**** Provided information ****

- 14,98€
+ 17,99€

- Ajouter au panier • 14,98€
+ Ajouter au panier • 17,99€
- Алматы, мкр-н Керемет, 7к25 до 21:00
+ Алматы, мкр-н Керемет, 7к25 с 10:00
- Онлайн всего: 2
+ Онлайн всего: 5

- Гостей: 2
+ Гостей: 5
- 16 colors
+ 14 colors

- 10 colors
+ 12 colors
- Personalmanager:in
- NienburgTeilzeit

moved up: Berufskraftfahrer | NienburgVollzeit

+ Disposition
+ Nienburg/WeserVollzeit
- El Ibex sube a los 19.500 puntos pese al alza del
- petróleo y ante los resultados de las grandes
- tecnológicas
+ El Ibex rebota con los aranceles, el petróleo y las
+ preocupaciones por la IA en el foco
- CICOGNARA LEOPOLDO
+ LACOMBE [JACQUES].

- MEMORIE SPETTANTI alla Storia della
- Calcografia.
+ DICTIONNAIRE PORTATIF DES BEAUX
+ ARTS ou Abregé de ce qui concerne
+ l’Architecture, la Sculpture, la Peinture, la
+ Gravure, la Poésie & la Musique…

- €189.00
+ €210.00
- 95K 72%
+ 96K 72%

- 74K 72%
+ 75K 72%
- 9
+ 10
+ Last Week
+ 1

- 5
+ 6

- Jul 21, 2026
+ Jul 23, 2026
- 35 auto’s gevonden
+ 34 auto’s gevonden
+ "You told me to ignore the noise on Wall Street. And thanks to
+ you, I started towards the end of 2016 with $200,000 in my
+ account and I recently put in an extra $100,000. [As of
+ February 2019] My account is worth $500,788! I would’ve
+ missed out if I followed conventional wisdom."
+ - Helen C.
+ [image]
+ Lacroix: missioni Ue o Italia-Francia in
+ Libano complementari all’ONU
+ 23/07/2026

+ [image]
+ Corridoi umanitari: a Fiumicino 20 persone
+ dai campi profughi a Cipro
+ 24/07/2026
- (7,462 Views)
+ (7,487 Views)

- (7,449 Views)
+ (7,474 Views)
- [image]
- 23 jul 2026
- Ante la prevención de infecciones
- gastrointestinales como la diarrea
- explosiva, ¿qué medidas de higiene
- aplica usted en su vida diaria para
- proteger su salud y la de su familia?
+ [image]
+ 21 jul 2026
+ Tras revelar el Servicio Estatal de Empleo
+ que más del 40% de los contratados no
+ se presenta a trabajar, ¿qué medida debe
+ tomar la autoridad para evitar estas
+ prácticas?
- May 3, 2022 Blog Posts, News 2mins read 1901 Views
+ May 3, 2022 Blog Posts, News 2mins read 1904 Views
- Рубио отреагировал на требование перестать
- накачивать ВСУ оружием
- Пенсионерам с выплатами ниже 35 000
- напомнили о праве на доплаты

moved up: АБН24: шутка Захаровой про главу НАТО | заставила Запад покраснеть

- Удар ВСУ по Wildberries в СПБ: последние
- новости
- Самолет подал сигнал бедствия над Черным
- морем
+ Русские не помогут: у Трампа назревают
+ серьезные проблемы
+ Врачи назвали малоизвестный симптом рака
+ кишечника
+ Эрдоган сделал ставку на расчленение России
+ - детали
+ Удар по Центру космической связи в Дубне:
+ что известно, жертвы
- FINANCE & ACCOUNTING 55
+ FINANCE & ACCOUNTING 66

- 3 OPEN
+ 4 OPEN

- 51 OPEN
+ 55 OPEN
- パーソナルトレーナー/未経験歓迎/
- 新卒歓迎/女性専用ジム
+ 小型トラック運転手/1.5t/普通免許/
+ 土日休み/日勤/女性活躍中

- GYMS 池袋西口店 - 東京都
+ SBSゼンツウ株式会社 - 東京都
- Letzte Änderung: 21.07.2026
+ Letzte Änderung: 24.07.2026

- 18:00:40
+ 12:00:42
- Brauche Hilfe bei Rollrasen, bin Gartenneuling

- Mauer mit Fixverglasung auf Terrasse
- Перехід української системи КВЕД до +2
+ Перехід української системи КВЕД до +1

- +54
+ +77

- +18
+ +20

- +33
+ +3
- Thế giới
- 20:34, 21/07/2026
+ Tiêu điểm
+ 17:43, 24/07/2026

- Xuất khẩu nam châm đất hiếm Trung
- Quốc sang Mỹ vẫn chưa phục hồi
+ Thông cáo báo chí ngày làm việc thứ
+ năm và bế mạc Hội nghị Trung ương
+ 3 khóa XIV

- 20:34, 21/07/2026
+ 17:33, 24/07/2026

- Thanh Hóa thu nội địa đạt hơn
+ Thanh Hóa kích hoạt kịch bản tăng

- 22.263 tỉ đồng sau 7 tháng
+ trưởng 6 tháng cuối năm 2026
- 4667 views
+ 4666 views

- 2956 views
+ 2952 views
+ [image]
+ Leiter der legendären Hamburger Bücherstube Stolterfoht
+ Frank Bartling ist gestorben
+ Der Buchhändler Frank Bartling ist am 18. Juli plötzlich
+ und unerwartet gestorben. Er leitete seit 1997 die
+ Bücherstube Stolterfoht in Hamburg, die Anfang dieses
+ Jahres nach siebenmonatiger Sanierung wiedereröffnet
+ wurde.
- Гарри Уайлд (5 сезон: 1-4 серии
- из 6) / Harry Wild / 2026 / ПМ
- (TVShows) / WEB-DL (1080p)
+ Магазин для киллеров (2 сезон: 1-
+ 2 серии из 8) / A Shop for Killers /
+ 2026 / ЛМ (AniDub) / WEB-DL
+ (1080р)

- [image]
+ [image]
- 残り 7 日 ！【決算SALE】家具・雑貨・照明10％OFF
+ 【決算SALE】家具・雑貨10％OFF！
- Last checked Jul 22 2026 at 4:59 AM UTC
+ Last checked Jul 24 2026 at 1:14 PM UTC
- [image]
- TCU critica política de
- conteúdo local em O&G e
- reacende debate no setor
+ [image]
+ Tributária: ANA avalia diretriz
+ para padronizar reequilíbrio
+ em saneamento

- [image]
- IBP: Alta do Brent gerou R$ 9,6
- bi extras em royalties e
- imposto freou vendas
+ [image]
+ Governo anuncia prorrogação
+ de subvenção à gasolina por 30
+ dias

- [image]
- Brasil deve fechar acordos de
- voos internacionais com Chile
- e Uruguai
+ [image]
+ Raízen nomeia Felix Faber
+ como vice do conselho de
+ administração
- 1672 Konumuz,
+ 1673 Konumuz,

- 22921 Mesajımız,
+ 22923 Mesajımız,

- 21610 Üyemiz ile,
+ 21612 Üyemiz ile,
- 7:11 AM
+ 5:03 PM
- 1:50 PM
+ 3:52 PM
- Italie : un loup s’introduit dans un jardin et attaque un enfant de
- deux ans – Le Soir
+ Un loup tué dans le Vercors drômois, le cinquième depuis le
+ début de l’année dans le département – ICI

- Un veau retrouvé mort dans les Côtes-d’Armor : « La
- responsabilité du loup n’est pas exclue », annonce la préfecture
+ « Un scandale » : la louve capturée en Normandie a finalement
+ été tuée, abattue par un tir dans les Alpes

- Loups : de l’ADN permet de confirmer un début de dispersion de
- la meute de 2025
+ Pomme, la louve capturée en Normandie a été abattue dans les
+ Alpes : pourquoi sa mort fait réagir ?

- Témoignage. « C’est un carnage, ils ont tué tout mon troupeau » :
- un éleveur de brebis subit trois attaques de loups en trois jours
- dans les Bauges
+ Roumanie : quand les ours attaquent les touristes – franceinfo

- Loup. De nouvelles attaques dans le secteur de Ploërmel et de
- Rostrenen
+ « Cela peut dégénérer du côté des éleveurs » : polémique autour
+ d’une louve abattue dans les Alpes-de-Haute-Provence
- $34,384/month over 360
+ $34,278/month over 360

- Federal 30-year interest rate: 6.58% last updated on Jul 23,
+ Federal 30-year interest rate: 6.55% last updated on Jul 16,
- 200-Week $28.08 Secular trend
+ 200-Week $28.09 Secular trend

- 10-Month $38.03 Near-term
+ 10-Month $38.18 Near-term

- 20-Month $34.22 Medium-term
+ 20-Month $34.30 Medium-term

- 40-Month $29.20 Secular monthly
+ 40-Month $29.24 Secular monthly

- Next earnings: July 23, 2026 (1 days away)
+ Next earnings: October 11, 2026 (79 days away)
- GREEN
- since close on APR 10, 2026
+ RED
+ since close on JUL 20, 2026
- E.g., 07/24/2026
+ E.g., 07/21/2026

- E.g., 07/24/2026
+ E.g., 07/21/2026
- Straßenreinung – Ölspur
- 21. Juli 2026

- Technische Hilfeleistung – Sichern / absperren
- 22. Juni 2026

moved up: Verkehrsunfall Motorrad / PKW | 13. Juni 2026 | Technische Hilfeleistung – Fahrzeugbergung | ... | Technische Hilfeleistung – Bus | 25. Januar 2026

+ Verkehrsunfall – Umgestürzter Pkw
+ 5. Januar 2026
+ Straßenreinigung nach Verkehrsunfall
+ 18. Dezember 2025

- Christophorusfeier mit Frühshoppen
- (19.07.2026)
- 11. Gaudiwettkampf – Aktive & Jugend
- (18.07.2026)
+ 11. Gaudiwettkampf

****

_Exercise details:_ Once the lines containing "決算SALE" in the data above are counted, give the total by itself.

_Problem solution:_ 2